This war would test the Quartermaster Corps. Teams of horses - its traditional way of moving supplies - could pull loaded wagons only about eight muddy miles. With enemy artillery reaching further than before, many supply depots would have to be located further than eight miles from combat.

Motor power and horse power move side-by-side.
That's NOT a Mercedes logo on the left; it's the French-built truck's Solex radiator.
2nd-division.com

Army "brass" was skeptical about relying on motor trucks instead of animals. High-capacity trucks were new and unproved. They required spare parts, gasoline, and mechanics, and they could not go off-road as easily as horses. Not fully confident in either animals or trucks, the Army used both during the war.

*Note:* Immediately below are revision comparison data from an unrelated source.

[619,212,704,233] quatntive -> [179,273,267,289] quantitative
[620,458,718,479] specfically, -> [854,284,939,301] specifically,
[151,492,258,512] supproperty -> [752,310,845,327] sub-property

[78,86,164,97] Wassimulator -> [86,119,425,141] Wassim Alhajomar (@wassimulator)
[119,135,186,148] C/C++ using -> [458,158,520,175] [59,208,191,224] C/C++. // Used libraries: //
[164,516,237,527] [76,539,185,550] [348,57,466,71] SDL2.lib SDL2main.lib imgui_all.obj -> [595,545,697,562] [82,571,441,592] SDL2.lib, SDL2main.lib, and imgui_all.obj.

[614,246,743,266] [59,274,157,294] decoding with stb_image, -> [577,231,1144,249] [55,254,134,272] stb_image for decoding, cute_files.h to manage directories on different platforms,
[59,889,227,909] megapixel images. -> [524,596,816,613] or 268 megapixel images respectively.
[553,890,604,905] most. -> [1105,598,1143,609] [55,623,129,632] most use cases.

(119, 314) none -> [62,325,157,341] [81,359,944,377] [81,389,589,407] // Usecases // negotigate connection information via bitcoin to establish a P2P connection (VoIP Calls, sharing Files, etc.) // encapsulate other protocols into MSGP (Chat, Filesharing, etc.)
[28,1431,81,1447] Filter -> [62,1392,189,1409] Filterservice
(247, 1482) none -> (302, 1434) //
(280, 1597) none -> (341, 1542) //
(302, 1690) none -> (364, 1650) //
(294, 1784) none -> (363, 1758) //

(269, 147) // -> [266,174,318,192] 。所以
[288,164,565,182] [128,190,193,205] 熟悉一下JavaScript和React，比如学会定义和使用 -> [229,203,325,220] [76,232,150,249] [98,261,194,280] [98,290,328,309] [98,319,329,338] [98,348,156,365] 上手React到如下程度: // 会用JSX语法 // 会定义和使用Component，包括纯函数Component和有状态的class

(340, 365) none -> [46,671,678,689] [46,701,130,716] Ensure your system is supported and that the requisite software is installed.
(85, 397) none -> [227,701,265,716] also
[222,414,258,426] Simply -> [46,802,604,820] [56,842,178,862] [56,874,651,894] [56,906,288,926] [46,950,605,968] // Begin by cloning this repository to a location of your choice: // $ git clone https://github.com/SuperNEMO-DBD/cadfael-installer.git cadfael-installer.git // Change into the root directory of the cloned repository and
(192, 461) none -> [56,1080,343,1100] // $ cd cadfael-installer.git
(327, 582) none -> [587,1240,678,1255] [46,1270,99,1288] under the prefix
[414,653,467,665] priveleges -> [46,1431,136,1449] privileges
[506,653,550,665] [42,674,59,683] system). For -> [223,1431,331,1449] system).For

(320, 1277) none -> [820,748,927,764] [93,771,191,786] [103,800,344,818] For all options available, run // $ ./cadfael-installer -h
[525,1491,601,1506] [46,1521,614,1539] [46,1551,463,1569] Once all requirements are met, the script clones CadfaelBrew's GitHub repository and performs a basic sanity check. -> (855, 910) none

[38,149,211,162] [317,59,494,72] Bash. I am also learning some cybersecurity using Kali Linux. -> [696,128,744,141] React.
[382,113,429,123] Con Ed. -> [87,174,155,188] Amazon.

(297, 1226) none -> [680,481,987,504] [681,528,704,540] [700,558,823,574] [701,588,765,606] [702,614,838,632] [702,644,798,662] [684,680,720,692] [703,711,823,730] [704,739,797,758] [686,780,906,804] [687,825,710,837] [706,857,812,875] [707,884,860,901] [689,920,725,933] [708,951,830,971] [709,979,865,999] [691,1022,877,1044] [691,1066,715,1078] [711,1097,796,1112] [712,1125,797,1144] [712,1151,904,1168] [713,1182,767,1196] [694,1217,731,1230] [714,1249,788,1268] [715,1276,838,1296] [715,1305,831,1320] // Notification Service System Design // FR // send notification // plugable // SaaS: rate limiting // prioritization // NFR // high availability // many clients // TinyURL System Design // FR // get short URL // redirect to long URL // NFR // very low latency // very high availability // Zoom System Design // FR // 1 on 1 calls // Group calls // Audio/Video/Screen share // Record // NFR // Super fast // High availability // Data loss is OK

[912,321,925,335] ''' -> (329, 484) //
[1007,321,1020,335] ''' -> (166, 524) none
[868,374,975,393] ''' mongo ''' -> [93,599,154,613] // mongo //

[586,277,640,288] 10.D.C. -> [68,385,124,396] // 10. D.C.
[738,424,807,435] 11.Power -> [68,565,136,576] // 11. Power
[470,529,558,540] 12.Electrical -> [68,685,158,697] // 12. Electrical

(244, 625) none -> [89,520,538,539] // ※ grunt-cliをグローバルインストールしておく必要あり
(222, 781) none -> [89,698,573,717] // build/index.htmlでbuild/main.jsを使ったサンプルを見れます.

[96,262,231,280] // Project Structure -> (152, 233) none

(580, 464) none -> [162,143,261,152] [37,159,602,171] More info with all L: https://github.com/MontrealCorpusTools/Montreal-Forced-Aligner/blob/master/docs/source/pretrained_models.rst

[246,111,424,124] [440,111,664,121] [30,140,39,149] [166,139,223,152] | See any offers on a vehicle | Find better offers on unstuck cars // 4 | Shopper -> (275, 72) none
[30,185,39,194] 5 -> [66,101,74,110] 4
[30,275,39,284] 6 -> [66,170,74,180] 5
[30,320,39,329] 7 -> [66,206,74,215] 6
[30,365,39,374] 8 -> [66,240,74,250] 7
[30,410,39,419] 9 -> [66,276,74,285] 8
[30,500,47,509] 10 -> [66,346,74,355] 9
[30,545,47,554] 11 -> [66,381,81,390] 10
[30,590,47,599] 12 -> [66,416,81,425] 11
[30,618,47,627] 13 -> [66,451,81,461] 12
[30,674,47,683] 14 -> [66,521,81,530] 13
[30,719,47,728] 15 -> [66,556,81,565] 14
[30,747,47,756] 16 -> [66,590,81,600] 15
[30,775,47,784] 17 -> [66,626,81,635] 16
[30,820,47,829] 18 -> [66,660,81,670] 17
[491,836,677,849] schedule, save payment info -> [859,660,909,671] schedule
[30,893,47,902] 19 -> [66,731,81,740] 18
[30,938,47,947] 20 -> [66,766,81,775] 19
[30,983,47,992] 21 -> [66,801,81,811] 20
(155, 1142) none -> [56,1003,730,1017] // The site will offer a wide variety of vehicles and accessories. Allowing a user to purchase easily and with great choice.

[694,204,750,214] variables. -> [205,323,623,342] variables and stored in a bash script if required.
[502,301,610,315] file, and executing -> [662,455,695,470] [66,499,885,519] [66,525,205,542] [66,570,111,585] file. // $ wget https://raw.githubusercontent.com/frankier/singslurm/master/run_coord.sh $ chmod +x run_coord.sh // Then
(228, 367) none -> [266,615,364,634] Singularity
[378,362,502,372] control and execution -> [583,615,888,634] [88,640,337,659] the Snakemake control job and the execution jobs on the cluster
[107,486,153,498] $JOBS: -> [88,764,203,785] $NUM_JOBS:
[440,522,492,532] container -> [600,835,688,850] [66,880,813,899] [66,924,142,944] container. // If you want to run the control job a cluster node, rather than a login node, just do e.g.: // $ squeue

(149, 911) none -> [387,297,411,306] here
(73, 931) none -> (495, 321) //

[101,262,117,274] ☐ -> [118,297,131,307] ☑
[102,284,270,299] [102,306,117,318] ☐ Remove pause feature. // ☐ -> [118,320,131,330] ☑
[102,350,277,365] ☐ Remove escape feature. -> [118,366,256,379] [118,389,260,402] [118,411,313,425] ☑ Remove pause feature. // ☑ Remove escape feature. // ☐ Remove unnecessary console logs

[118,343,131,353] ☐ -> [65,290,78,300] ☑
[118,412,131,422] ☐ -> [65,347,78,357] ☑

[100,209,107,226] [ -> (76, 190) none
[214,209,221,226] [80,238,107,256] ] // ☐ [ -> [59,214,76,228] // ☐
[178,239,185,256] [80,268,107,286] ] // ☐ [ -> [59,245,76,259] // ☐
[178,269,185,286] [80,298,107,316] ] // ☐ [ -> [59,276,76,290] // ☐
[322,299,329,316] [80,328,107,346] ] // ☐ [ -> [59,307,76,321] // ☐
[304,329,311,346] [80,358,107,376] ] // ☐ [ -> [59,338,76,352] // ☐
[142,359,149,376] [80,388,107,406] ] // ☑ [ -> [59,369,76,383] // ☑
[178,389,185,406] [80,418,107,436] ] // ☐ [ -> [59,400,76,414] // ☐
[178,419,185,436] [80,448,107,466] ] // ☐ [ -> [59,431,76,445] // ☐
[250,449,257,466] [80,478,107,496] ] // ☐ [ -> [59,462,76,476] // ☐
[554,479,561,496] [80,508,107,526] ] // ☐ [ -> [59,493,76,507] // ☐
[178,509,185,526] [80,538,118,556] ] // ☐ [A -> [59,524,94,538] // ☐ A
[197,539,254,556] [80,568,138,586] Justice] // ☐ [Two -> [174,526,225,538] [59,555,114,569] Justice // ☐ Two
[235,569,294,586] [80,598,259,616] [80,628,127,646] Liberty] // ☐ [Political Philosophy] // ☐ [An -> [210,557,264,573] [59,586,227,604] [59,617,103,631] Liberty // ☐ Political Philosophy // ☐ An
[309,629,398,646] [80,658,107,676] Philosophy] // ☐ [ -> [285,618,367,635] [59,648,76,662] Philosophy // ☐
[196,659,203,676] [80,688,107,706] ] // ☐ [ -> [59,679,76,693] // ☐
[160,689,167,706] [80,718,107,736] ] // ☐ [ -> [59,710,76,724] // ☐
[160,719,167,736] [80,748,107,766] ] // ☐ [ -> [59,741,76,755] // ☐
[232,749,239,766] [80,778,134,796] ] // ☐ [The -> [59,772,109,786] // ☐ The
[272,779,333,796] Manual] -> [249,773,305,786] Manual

One Truck to Rule Them All?

No one manufacturer could build enough heavy-duty trucks for the entire Army, so the U.S.Q.M.C. bought a variety of them, trained its mechanics to fix each variety, and bought spare parts for all of them. Such diversity was a liability, as wartime maintenance would be frequent.

To resolve this issue, the U.S.Q.M.C. worked with a group of manufacturers to design a standard truck, which could be built by multiple corporations using identical critical parts. For example, a defective radiator (or even an entire engine) in a truck could be replaced by a similar component produced by any of the manufacturers.

Eventually, orders were placed for over 52,000 such trucks.


First-series Liberty Truck; "U.S.Q.M.C." can be seen stenciled on the tarp
Wikipedia

Dubbed "Liberty Trucks," the vehicles seemed to work well, but none reached France until October 1918, and almost none served in the war. At war's end, the more than 40,000 orders still outstanding were canceled.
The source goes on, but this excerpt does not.